• **Exercise objective**
Start at the line that contains "subtotal: 119650.00 -> 37300.00". Repeat it and each line after it, exactly, up to and including the final line of the data.

┌─ Records supplied

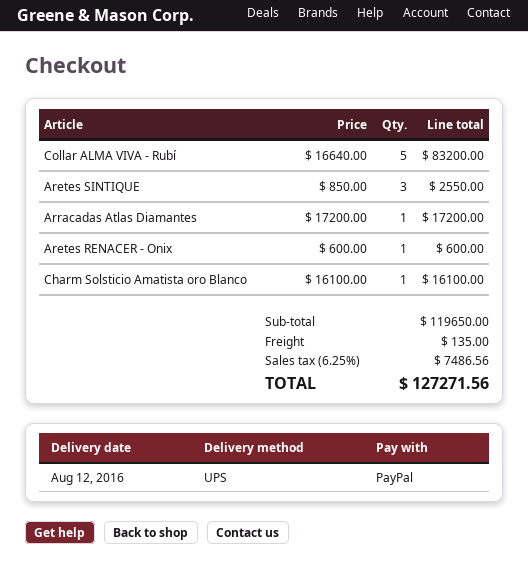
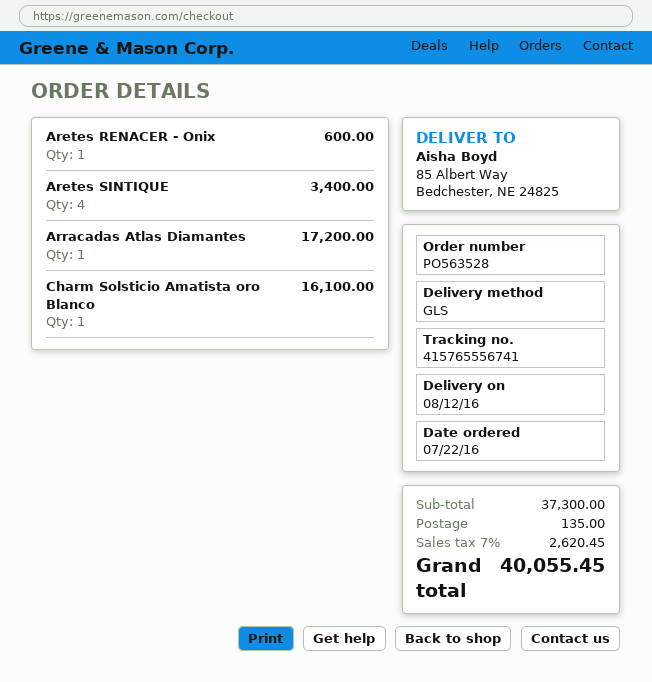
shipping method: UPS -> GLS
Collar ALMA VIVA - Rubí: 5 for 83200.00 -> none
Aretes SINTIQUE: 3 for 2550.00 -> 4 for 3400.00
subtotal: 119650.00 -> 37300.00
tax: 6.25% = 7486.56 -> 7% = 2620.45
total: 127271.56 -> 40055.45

└─

• **Task output**
subtotal: 119650.00 -> 37300.00
tax: 6.25% = 7486.56 -> 7% = 2620.45
total: 127271.56 -> 40055.45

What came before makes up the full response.